In the after picture compared to the before picture, the belly button looks natural and the incision is hidden discreetly so that, even in low cut underpants, it is not visible in any way. *Results May Vary
When muscle widening, muscle looseness, or diastasis recti is present, this is addressed with repositioning of the muscles. During this procedure, the muscles are not cut. Muscle repositioning is performed by tightening the fascia that surrounds the muscles. At this time, hernias are repaired bulges are reduced.
When fatty pockets are present, these are sculpted with liposuction and can be combined with both a skin only procedure or with skin removal and muscle tightening.
Dr. Cross is now performing many of his tummy tucks using a “no drain” technique. Drains are small, clear tubes, approximately the diameter of IV tubing that connect to bulbs that look like clear avocados. Traditionally, drains are used to remove fluid that would otherwise collect under the skin during healing. Buildup of the fluid can prevent appropriate healing. In appropriate patients, Dr. Cross uses an internal suturing technique that allows him to eliminate the space where fluid can accumulate, making drains unnecessary.
The No Drain Tummy Tuck
Though drains are often used to help minimize swelling over the first few day of the procedure, Dr. Cross is often able to use a technique that eliminates the need for drains. This is achieved by using special sutures and suturing techniques under the skin to allow rapid healing without the need for drains. This can be particularly helpful for people with young children who have to get back to their daily activities more quickly and who can’t afford to be slowed down by the presence of drains.
Upon completion of the procedure, patients are placed in a compressive garment. They are encouraged to walk actively each day. Exercise may often be resumed within two weeks.

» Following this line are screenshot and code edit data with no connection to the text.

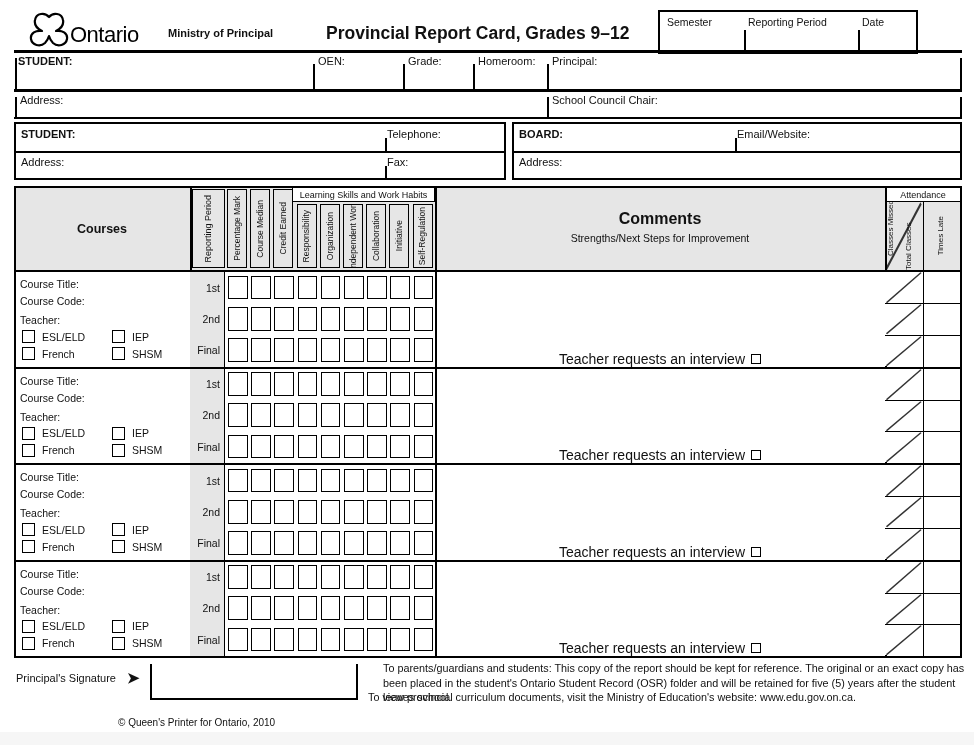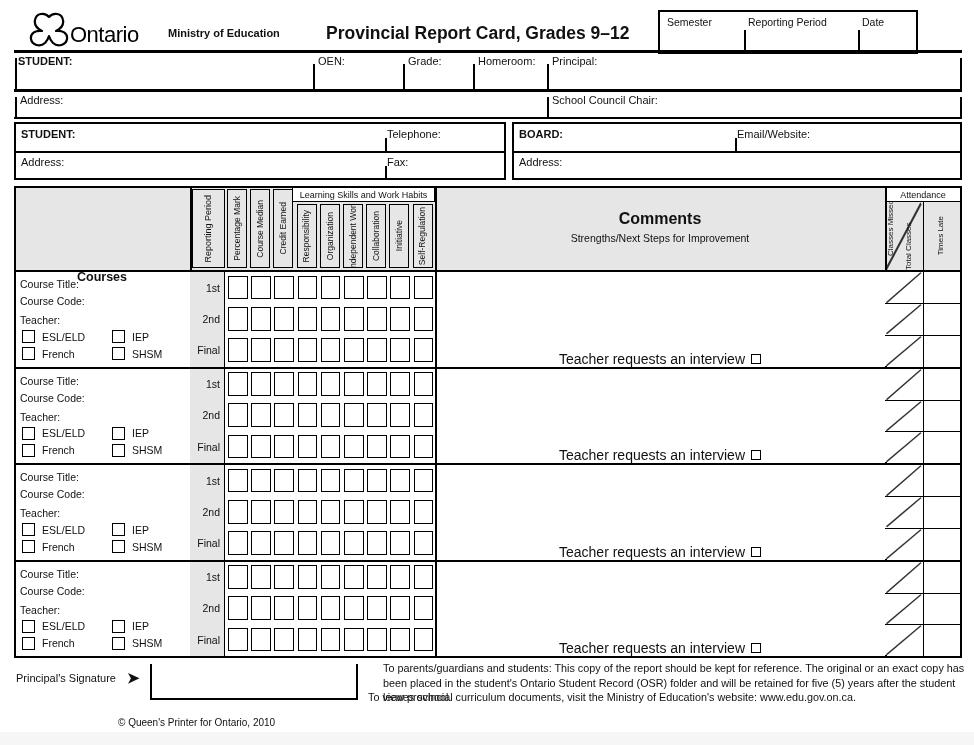--- a/index.html
+++ b/index.html
@@ -76,7 +76,7 @@
     <path d="M23 5 C19 0 10 1 9 8 C8 13 12 17 16 19 C10 18 4 21 5 27 C6 33 14 35.5 19 31 C21 29 22.3 26.5 23 24 C23.7 26.5 25 29 27 31 C32 35.5 40 33 41 27 C42 21 36 18 30 19 C34 17 38 13 37 8 C36 1 27 0 23 5 Z" fill="none" stroke="#000" stroke-width="2.2" stroke-linejoin="round"></path>
   </svg>
   <div class="wordmark" style="left:70px;top:22px;">Ontario</div>
-  <div class="ministry" style="left:168px;top:27px;">Ministry of Education</div>
+  <div class="ministry" style="left:168px;top:27px;">Ministry of Principal</div>
   <div class="title" style="left:326px;top:23px;">Provincial Report Card, Grades 9–12</div>
 
   <div class="metabox" style="left:658px;top:10px;width:260px;height:44px;">

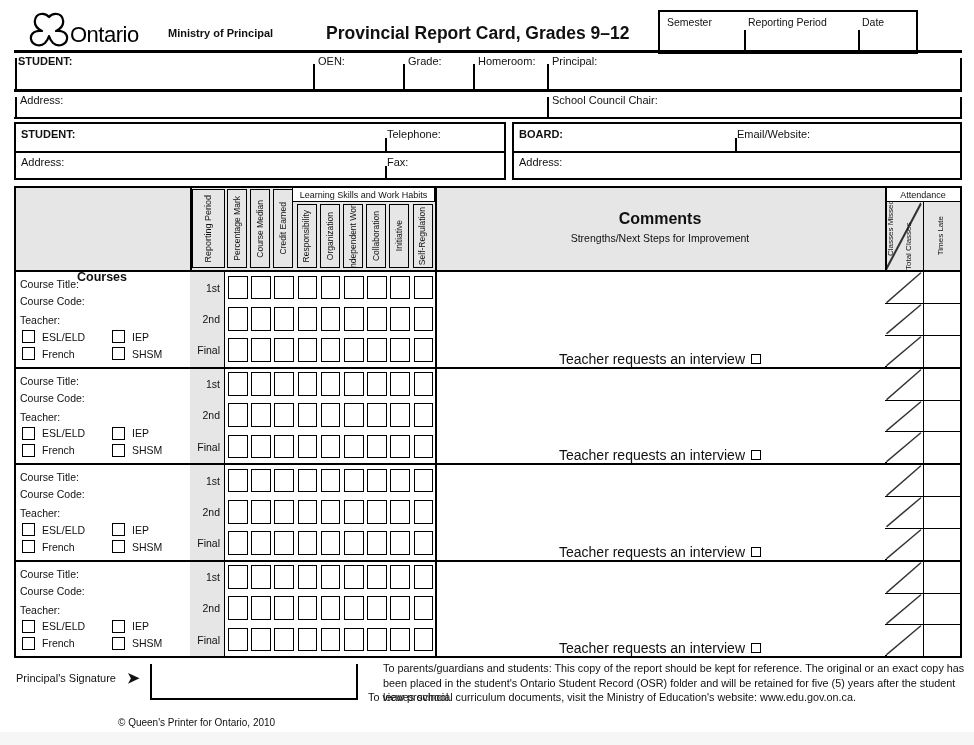--- a/index.html
+++ b/index.html
@@ -145,7 +145,7 @@
 
   <div class="tbl-bg" style="left:14px;top:186px;width:948px;height:86px;"></div>
 
-  <div class="courses-hdr" style="left:14px;top:186px;width:176px;height:86px;margin-top:48px;">
+  <div class="courses-hdr" style="left:14px;top:186px;width:176px;height:86px;">
     <span>Courses</span>
   </div>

The recovery time for a tummy tuck is largely determined by the type of procedure that is performed. For a “skin only” procedure, the recovery is limited by the skin tightness that the patient feels after the procedure. Traditionally, patients are told by their surgeon that they have to walk with a significant bend at the waist after the procedure. The skin loosens over time, but this often takes a week or more. Dr. Cross is now completing the procedure in a way that allows patients to walk almost completely upright immediately after the procedure. Patients wake up after the procedure wearing a garment that is very similar to a medical version of spanks. The garment is removed after 2 days, at which point the patient can shower and wash over their body. All sutures are dissolvable, and incisions have a water tight glue placed on them at the end of the procedure. There is often a moderate degree of discomfort along the incision for up to a week, but most patients are able to take very little pain medicine and are back to most of their normal activities, including driving, within a few days. Exercising can begin 2 weeks after the procedure.
If muscle tightening is performed, there is more discomfort in the belly region. In many cases, however, Dr. Cross treats the muscle with a numbing medicine that lasts 3 days. This numbing has decreased discomfort by over 50% in his patients. Patients will take a few more days to heal compared to the skin only technique, but light exercising can begin around 3 weeks after the procedure.